»»

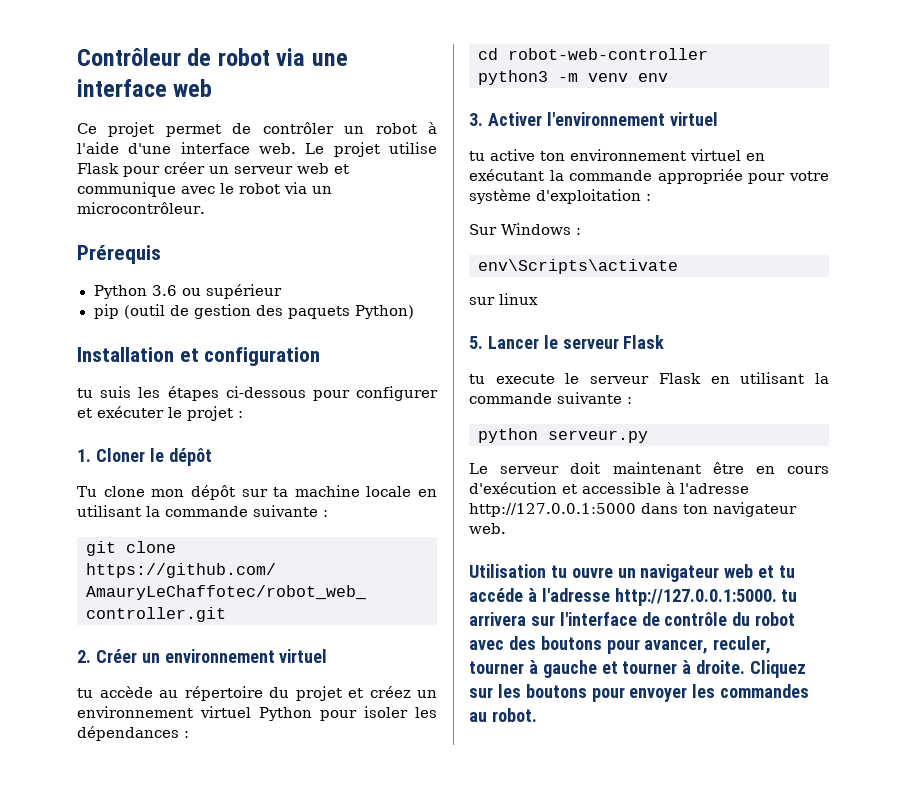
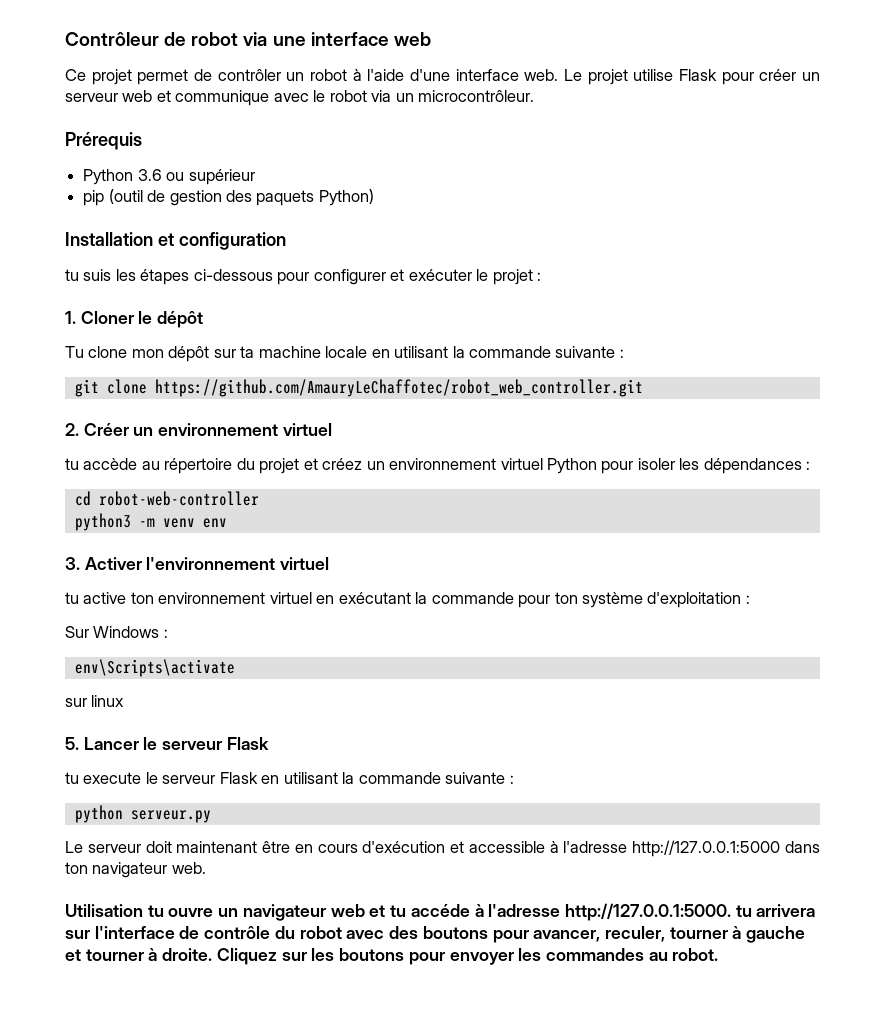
- tu active ton environnement virtuel en exécutant la commande appropriée pour votre système d'exploitation :
+ tu active ton environnement virtuel en exécutant la commande pour ton système d'exploitation :

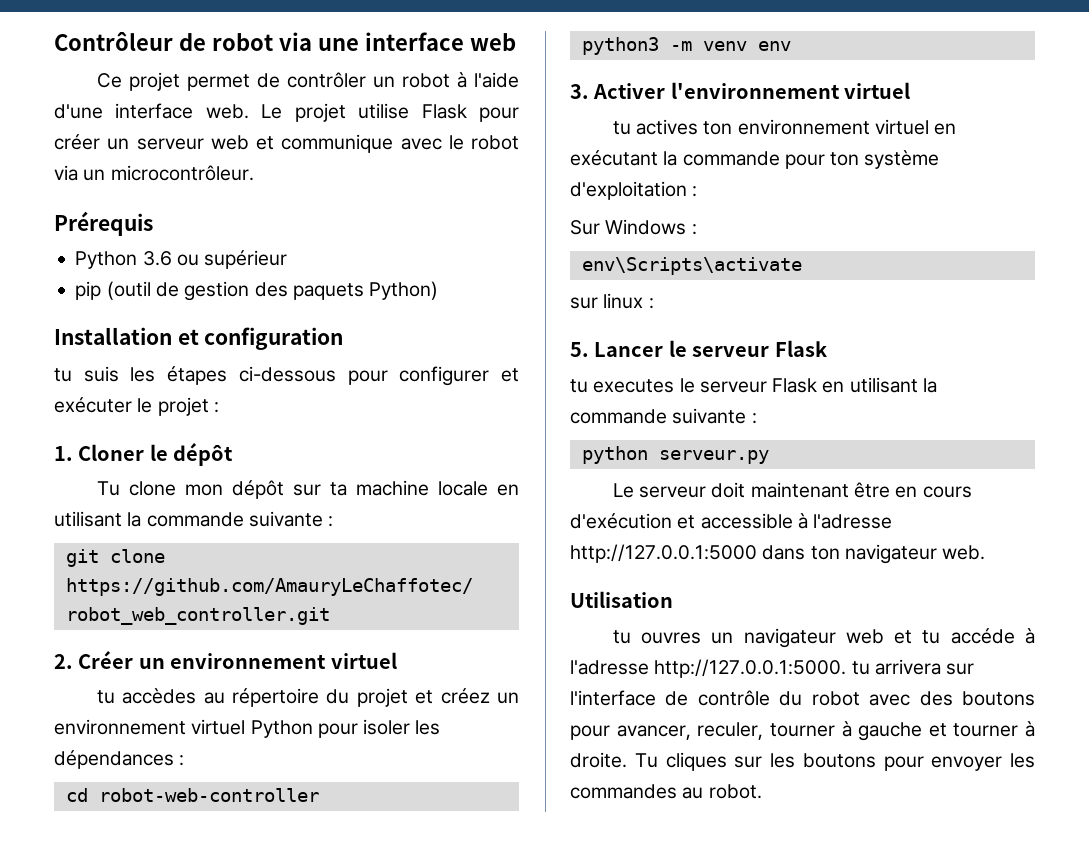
- tu accède au répertoire du projet et créez un environnement virtuel Python pour isoler les dépendances :
+ tu accèdes au répertoire du projet et créez un environnement virtuel Python pour isoler les dépendances :
- tu active ton environnement virtuel en exécutant la commande pour ton système d'exploitation :
+ tu actives ton environnement virtuel en exécutant la commande pour ton système d'exploitation :
- sur linux
+ sur linux :
- tu execute le serveur Flask en utilisant la commande suivante :
+ tu executes le serveur Flask en utilisant la commande suivante :
- Utilisation tu ouvre un navigateur web et tu accéde à l'adresse http://127.0.0.1:5000. tu arrivera sur l'interface de contrôle du robot avec des boutons pour avancer, reculer, tourner à gauche et tourner à droite.
+ Utilisation
+ tu ouvres un navigateur web et tu accéde à l'adresse http://127.0.0.1:5000. tu arrivera sur l'interface de contrôle du robot avec des boutons pour avancer, reculer, tourner à gauche et tourner à droite.
- Cliquez sur les boutons pour envoyer les commandes au robot.
+ Tu cliques sur les boutons pour envoyer les commandes au robot.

««

• **To do**
Search the entries above for "http". Show every line that has it.

• **Answer below**
- Utilisation tu ouvre un navigateur web et tu accéde à l'adresse http://127.0.0.1:5000. tu arrivera sur l'interface de contrôle du robot avec des boutons pour avancer, reculer, tourner à gauche et tourner à droite.
+ tu ouvres un navigateur web et tu accéde à l'adresse http://127.0.0.1:5000. tu arrivera sur l'interface de contrôle du robot avec des boutons pour avancer, reculer, tourner à gauche et tourner à droite.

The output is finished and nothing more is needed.